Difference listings
·····
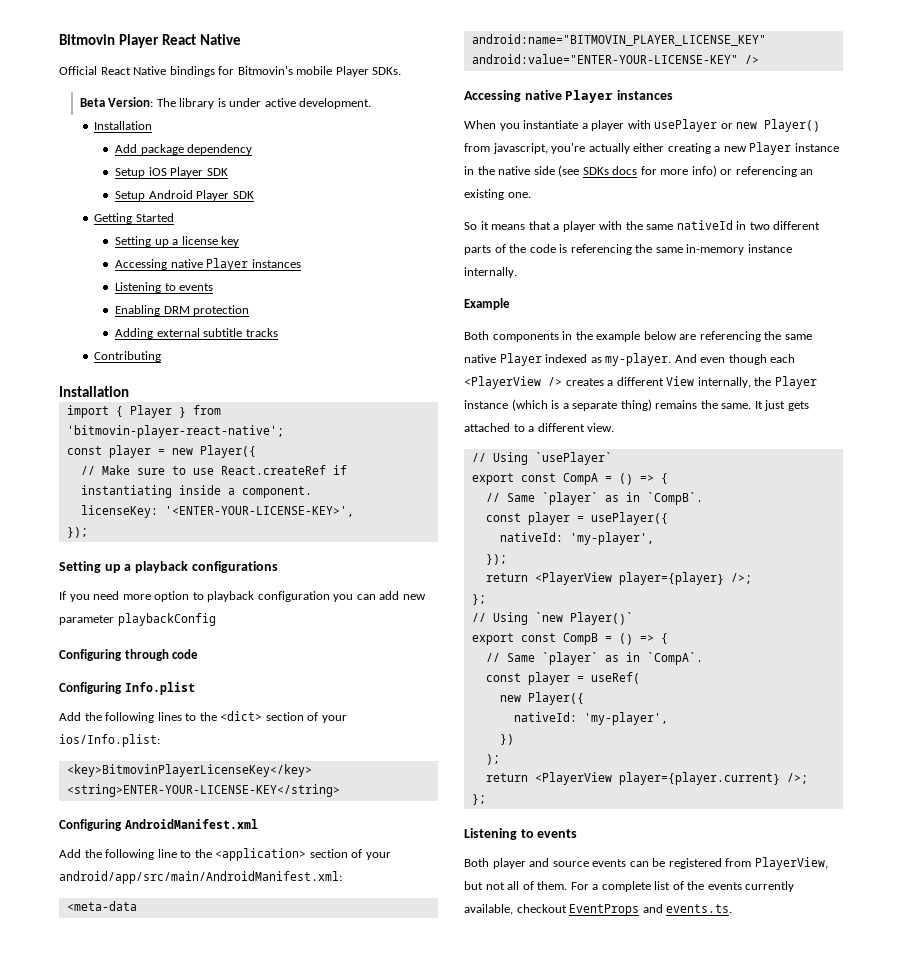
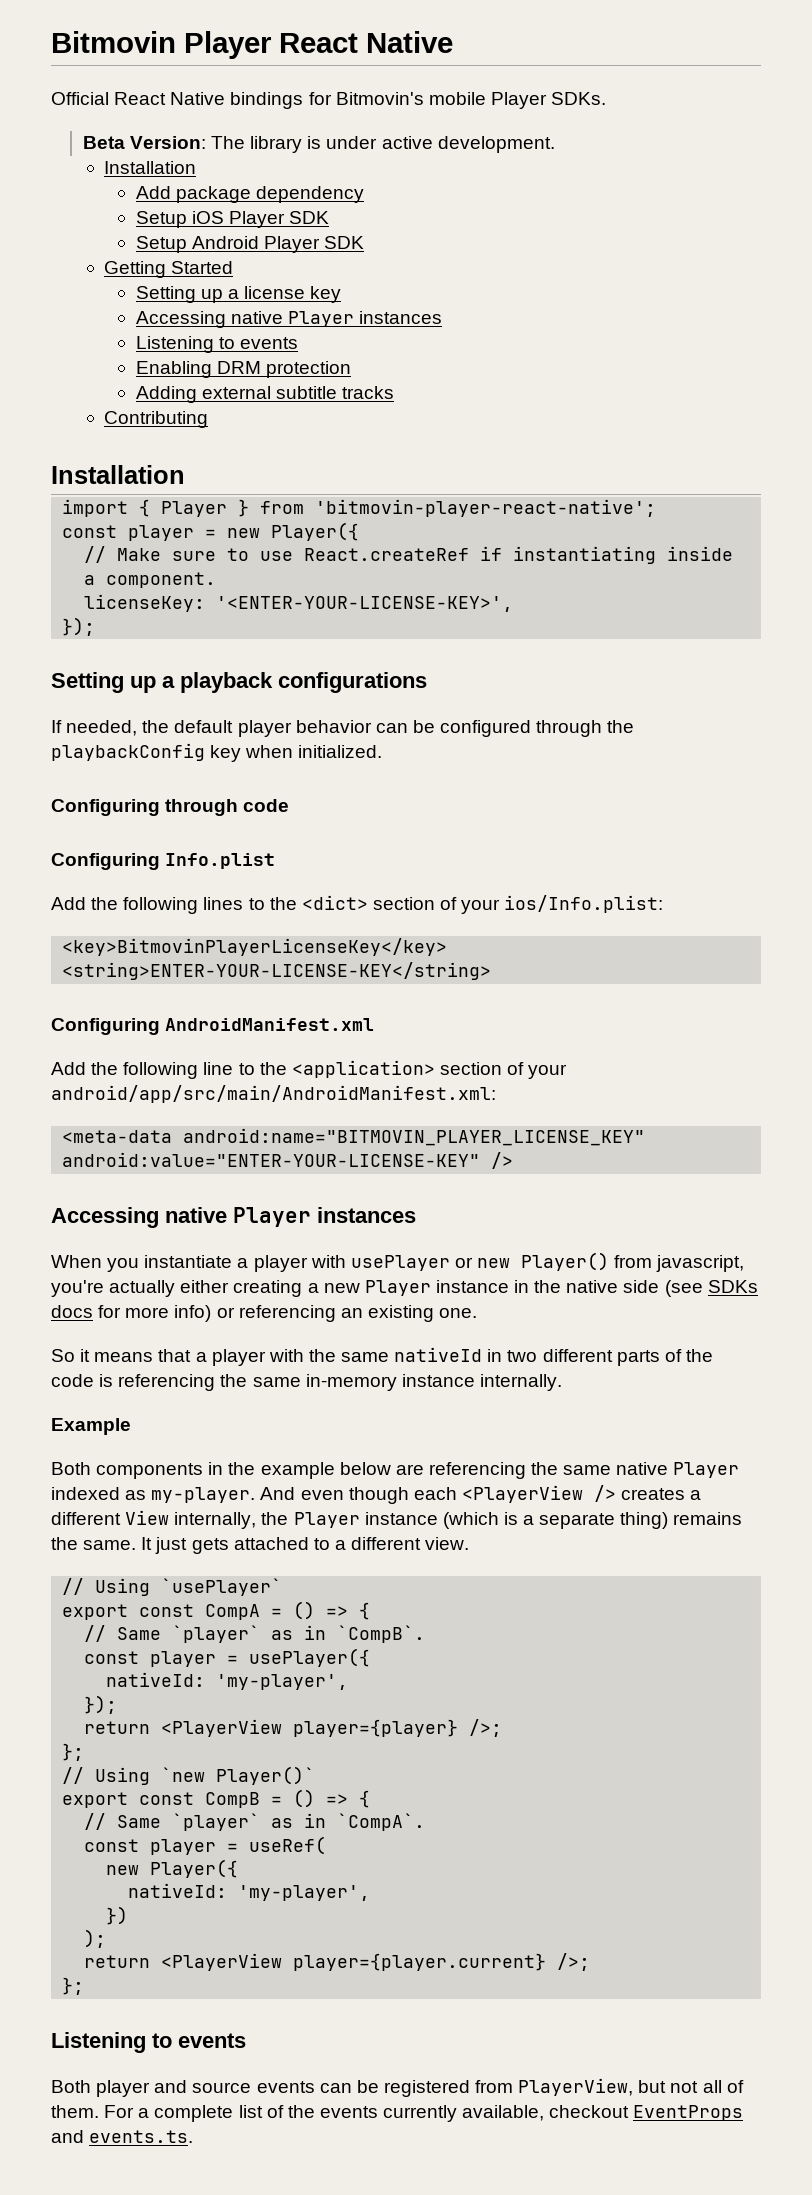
[69,591,426,602] [59,613,216,626] you need more option to playback configuration you can add new parameter playbackConfig -> [66,720,635,737] [51,743,383,762] needed, the default player behavior can be configured through the playbackConfig key when initialized.

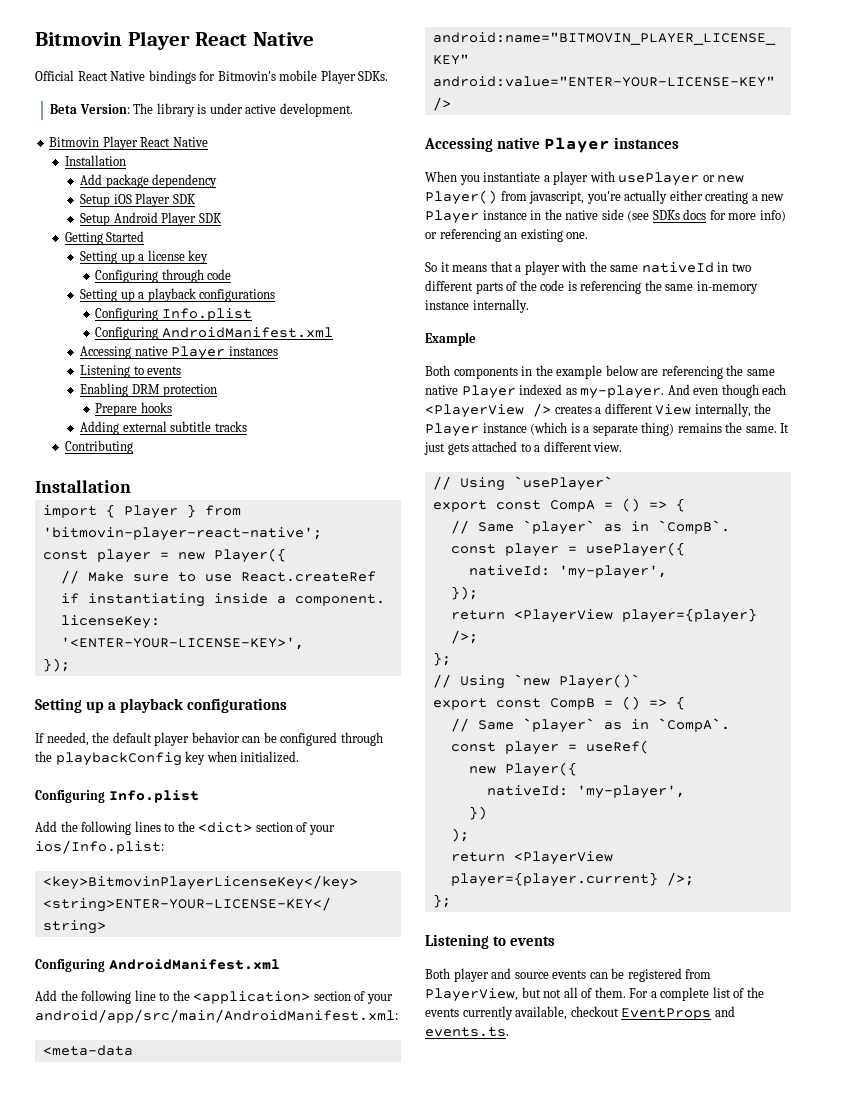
(555, 144) none -> [49,136,208,150] // Bitmovin Player React Native
(342, 294) none -> [95,269,232,283] [80,288,276,302] [95,308,252,321] [95,327,333,340] // Configuring through code // Setting up a playback configurations // Configuring Info.plist // Configuring AndroidManifest.xml
(351, 369) none -> [95,402,172,416] // Prepare hooks
[51,799,290,816] // Configuring through code -> (300, 757) none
·····
**THE PROBLEM**
Show every line in the records above that contains the word "code".

**EXPECTED ANSWER**
(342, 294) none -> [95,269,232,283] [80,288,276,302] [95,308,252,321] [95,327,333,340] // Configuring through code // Setting up a playback configurations // Configuring Info.plist // Configuring AndroidManifest.xml
[51,799,290,816] // Configuring through code -> (300, 757) none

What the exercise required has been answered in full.